Microsoft VALL-E: This new AI tool can simulate any voice in just three seconds
Microsoft Corporation has unveiled VALL-E, a new text-to-speech artificial intelligence (AI) tool which can accurately mimic a person’s voice with a three-second audio sample. Once familiar with a particular voice, VALL-E can create sounds of that person speaking in any situation while aiming to capture their emotional tone.
VALL-E’s developers believe it can be used for high-quality text-to-speech applications, speech editing, where a recording of a person can be edited and changed from a text transcript (making them say something they did not say), and audio content creation when combined with other generative AI models like GPT-3.
Microsoft used the LibriLight audio library from Meta to train the speech synthesis capabilities of VALL-E. Over 7,000 speakers contributed 60,000 hours of English-language voice, mostly from LibriVox public domain audiobooks. For VALL-E to perform well, the voice in the three-second sample must sound much like the voice in the learning algorithm.

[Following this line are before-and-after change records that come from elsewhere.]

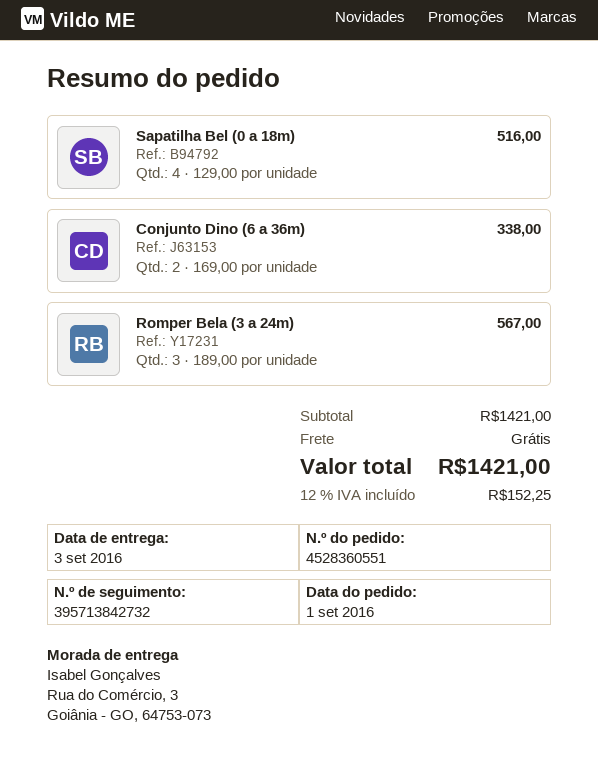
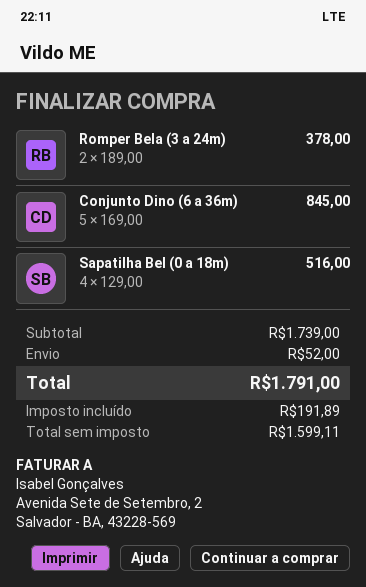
Conjunto Dino (6 a 36m): 2 x 169.00 = 338.00 -> 5 x 169.00 = 845.00
Romper Bela (3 a 24m): 3 x 189.00 = 567.00 -> 2 x 189.00 = 378.00
subtotal: 1421.00 -> 1739.00
shipping: 0.00 -> 52.00
tax: 152.25 -> 191.89
total: 1421.00 -> 1791.00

Microsoft VALL-E based on EnCodec by Meta
Based mainly on EnCodec, which Meta unveiled in October 2022, VALL-E is a “neural codec language model.” Unlike previous text-to-speech techniques, which typically synthesize speech by altering waveforms, VALL-E generates distinct audio codec codes from text and acoustic stimuli.
It analyses how someone sounds, utilizes EnCodec to separate the pertinent information into discrete parts (known as “tokens”) and uses training data to compare what it “knows” about how the voice may sound if it spoke more than the three-second sample.
Concerns exist, though, regarding the ethical implications of this technological solution. The voices produced by VALL-E and comparable technology will sound more convincing, opening the door for spam calls that realistically replicate the sounds of real persons a potential victim knows.